Она часто бегала на соседнюю улицу, где жила ее подружка. Они вместе играли. Но мать той девочки запретила дочке водиться с Субхией, сказав, что она грязная и заразная. Субхия, давясь слезами, рассказала об этом Мадине-хола. Ох, да что ж это она? Конечно, давно пора девочку выкупать и постирать ей платьице. Вечером Мадина-хола выкупала ее. Уложив спать, постирала одежонку и хорошенько выгладила по швам, где могла прятаться всякая нечисть. А утром Субхия опять убежала к себе.

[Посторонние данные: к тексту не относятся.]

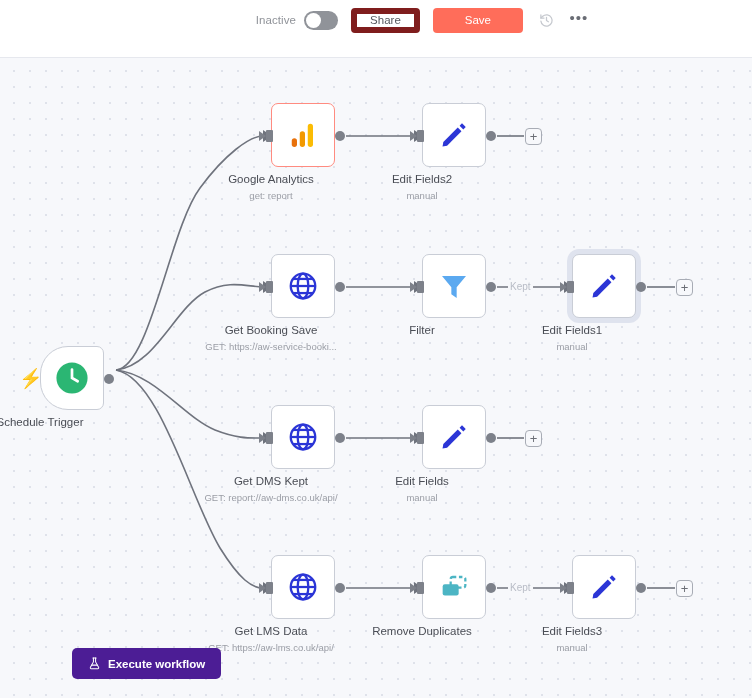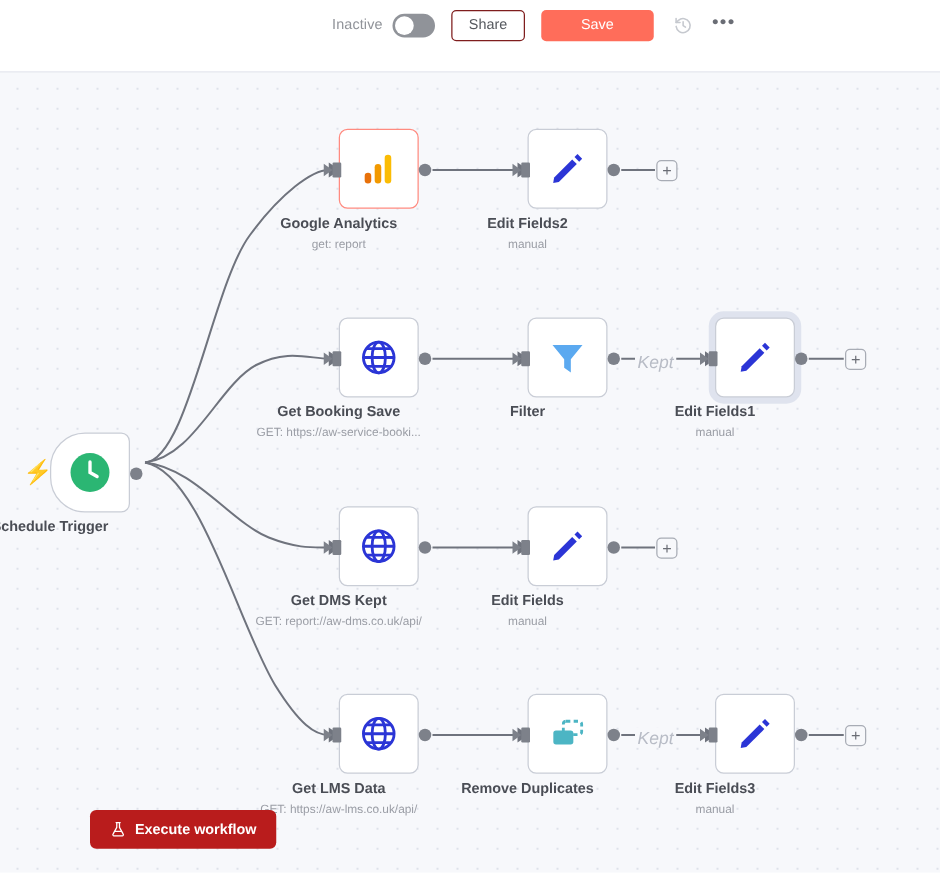"Share" .btn-share { border: 1px solid #7f1d1d -> 6px solid #7f1d1d }
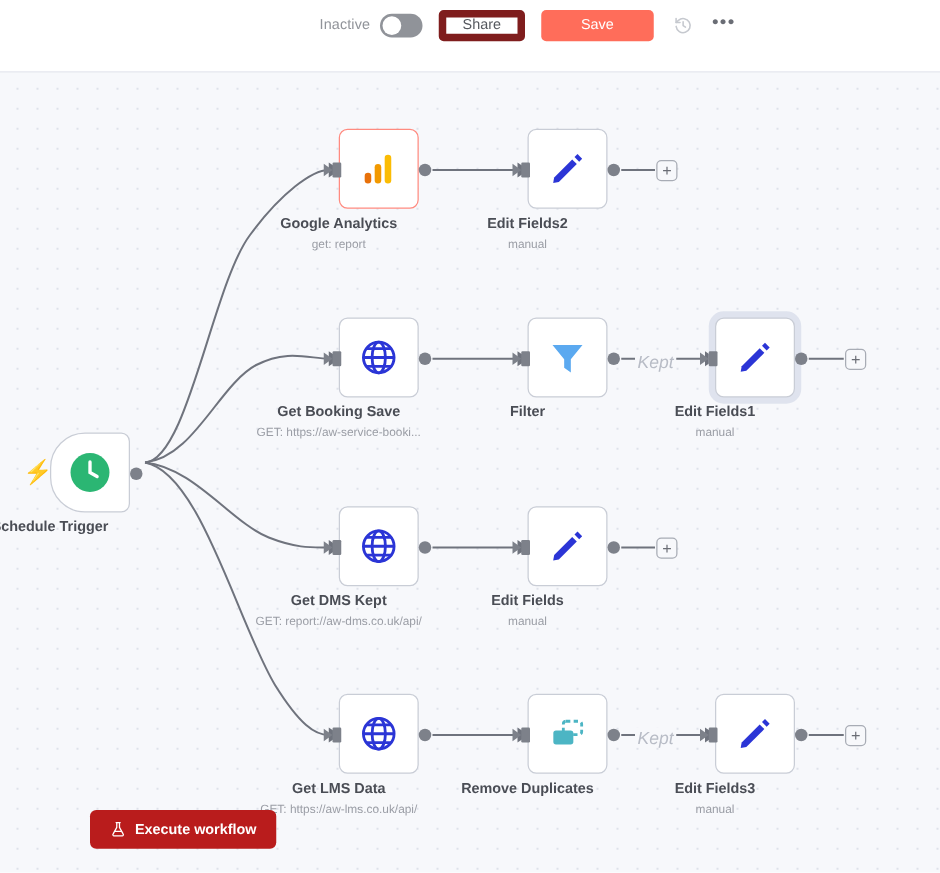"Google Analytics" .node-label { font-weight: bold -> normal }
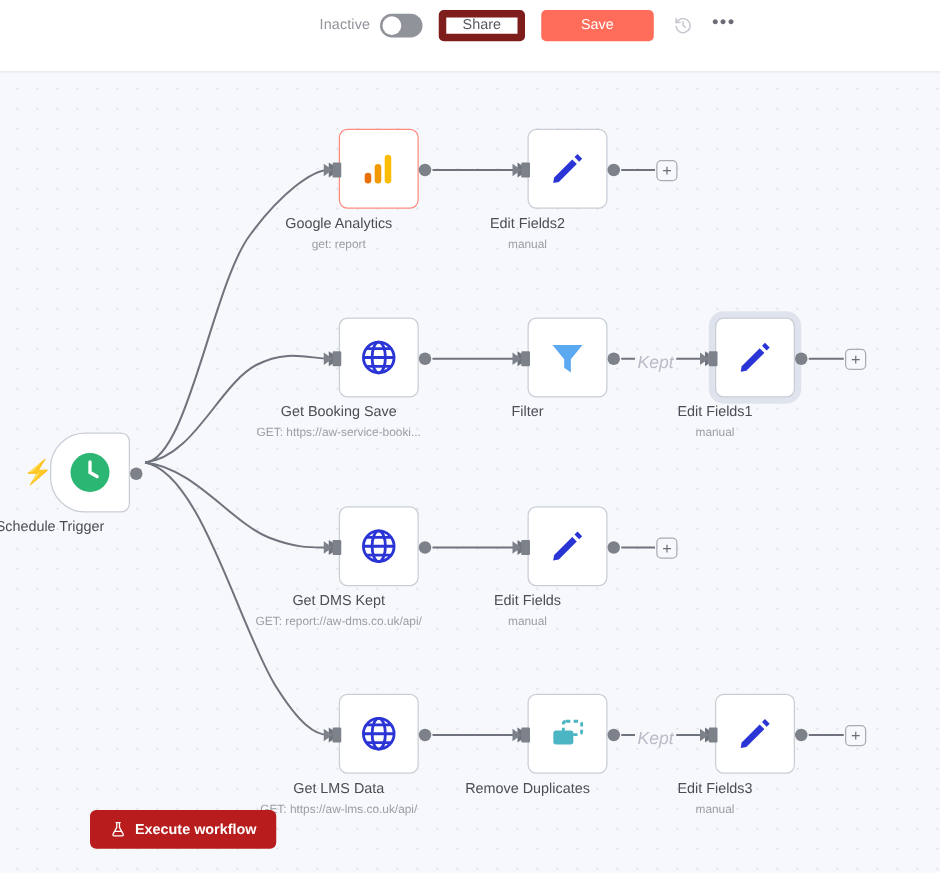"Kept" .conn-label { font-size: 14px -> 10px; font-style: italic -> none }
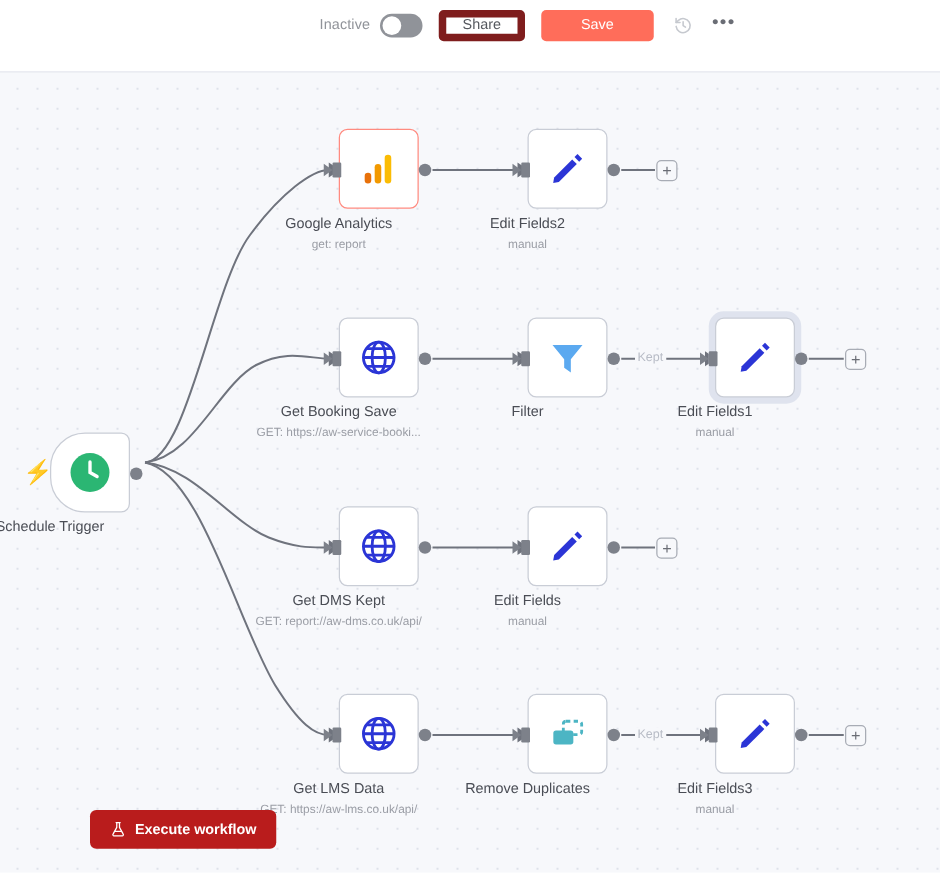"Execute workflow" .execute-btn { background: #b91c1c -> #4c1d95 }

Однажды проголодавшаяся Субхия почувствовала вкусный запах. Долго стояла у калитки, откуда он доносился. Не выдержала и зашла во двор Мусавата Кари. В, это время сам Кари, его жена Мазлумахон и дочка Пистяхон и еще несколько незнакомых ей женщин сидели на айване и ели из большого блюда плов.
Заметив остановившуюся посреди двора девочку, Мазлумахон сунула ей в руку лепешку и выпроводила за калитку.
А Субхия, придя к себе, подумала: «Какая добрая тетенька, такой большой кусок лепешки дала… А муж у нее злой, у него глаза недобрые…»
Случилось так, что Арслана послали на сборы в военный лагерь за Чирчиком, у подножья Чаткальских гор. А у Саодат, старшей дочери Мадины-хола, заболел сынишка, и та попросила мать пожить у нее несколько дней, пока ребенок выздоровеет.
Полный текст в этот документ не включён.